Même chose avec la nouvelle carte de réduction. Elle permet certes des baisses de tarif importantes (30 % pour deux adultes, 60 % pour les enfants). Mais là aussi, les cerveaux malades des chemins de fer imposent une contrainte absurde : les réductions pour les enfants sont limitées à trois bambins. Mais, euh, à quoi ça sert, ce truc? Combien de familles cela concerne-t-il ? Et quelle va être leur réaction, à votre avis, quand elles vont apprendre que Timothée coûte plus cher que Maxence, Camille et Anne-Sophie ? Même chose encore avec les plus de 60 ans : une carte à 79 euros par mois, avec trajets illimités. Mais les vieilles et les vieux sont priés de rester chez eux les week-ends et les jours fériés, moments où ils se déplacent pour aller voir Timothée. Et ils n'auront accès qu'aux trains choisis par la SNCF, ceux qui sont vides en semaine.
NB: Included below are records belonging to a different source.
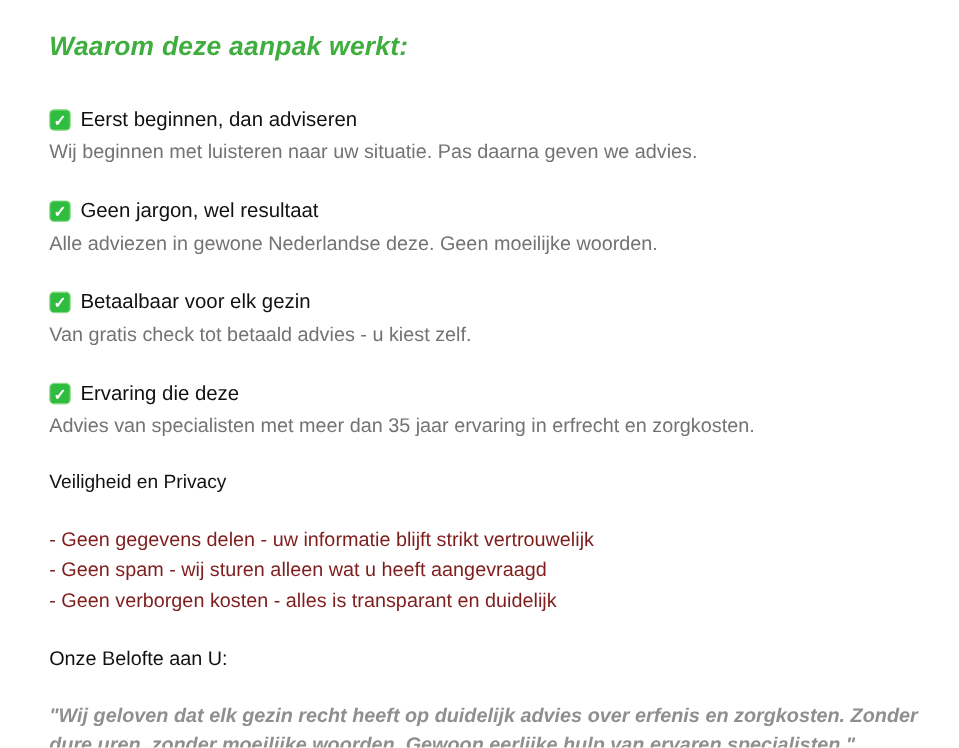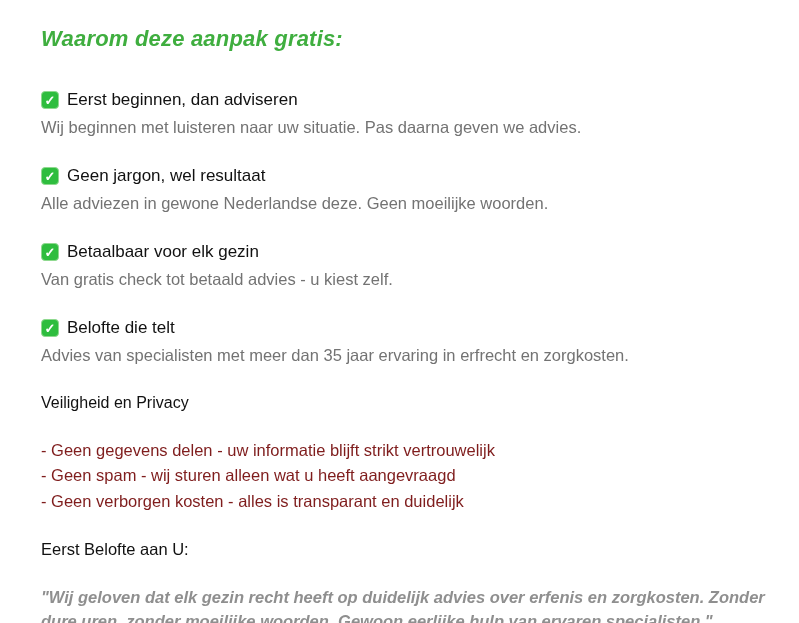--- a/index.html
+++ b/index.html
@@ -102,7 +102,7 @@
 
 <div class="page">
 
-  <h1 class="page-title">Waarom deze aanpak gratis:</h1>
+  <h1 class="page-title">Waarom deze aanpak werkt:</h1>
 
   <div class="benefit">
     <div class="benefit-title-row">

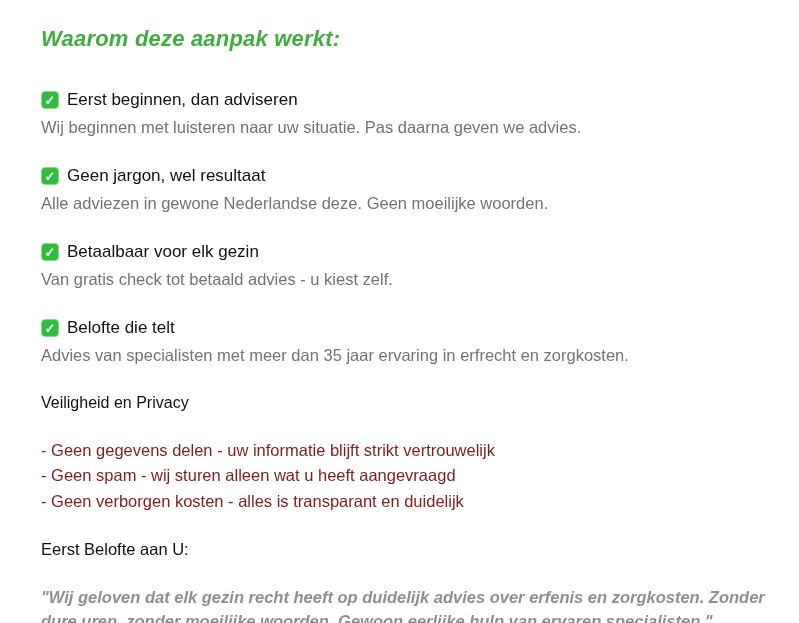--- a/index.html
+++ b/index.html
@@ -131,7 +131,7 @@
   <div class="benefit">
     <div class="benefit-title-row">
       <span class="check-icon">✓</span>
-      <span class="benefit-title">Belofte die telt</span>
+      <span class="benefit-title">Ervaring die deze</span>
     </div>
     <div class="benefit-desc">Advies van specialisten met meer dan 35 jaar ervaring in erfrecht en zorgkosten.</div>
   </div>

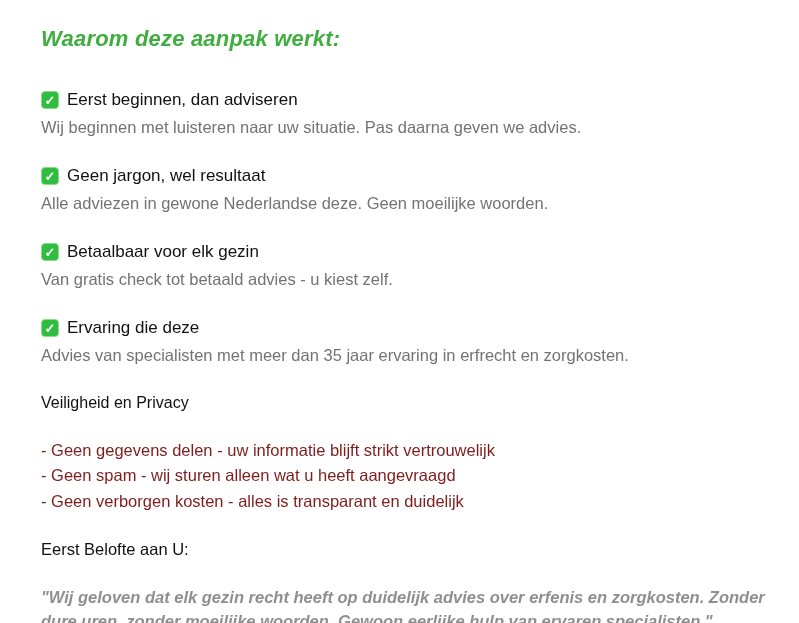--- a/index.html
+++ b/index.html
@@ -144,7 +144,7 @@
     <li class="privacy-item">- Geen verborgen kosten - alles is transparant en duidelijk</li>
   </ul>
 
-  <div class="promise-heading">Eerst Belofte aan U:</div>
+  <div class="promise-heading">Onze Belofte aan U:</div>
 
   <div class="promise-quote">"Wij geloven dat elk gezin recht heeft op duidelijk advies over erfenis en zorgkosten. Zonder dure uren, zonder moeilijke woorden. Gewoon eerlijke hulp van ervaren specialisten."</div>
Et pourquoi tout ça? Parce que le modèle de la SNCF, ce sont les cadres. Les satanés TGV, la fermeture des lignes secondaires, tout, absolument tout ce merdier découle de ce que la SNCF ne s’intéresse qu’à un seul client : le cadre-stressé-pressé-angoissé qui paye cher son billet car il doit arriver vite, vite, vite, et surtout parce que ce n'est pas lui qui paye. Ce n'est pas sa boîte non plus, hein, même s'il le croit. C'est nous, braves clients, quand nous allons à Carrefour, avons un compte à la Société générale ou mangeons des yaourts Danone. Aucune entreprise ne paye jamais rien. C'est toujours le client, le consommateur.

C'est pour cela que la SNCF avait adopté la sinistre «tarification au rendement », en anglais yield management. Et voilà-ti-pas des prix délirants qui changent tout le temps, des heures passées à essayer de dénicher un tarif pas trop aberrant... Résultat : non seulement, dès que l'on est deux, la voiture est moins chère que le train, mais le covoiturage ou les cars Macron, qui vous font traverser la France pour moins de 10 euros, ont des coûts dérisoires comparés aux billets de TER qui, pesant des tonnes et consommant énormément d'énergie lorsqu'ils sont très peu remplis, sont aussi polluants par passager transporté.

C'est parce qu'elle a voulu suivre la société de consommation, l'expansion du privé, des échanges, que la SNCF est devenue la très laide chose actuelle, visible jusque dans les noms pathétiques attribués à ses trains. D'ailleurs, savez-vous quel nom a choisi la nouvelle compagnie privée de trains à grande vitesse qui va desservir, dans les années à venir, Arcachon, Bordeaux, Angoulême et Poitiers, abandonnés par les polytechniciens de la SNCF? Le Train. C'était quoi, il y a quelques années, le slogan de la SNCF? «À nous de vous faire préférer le train». On y va tout droit, les amis, toutes mes félicitations.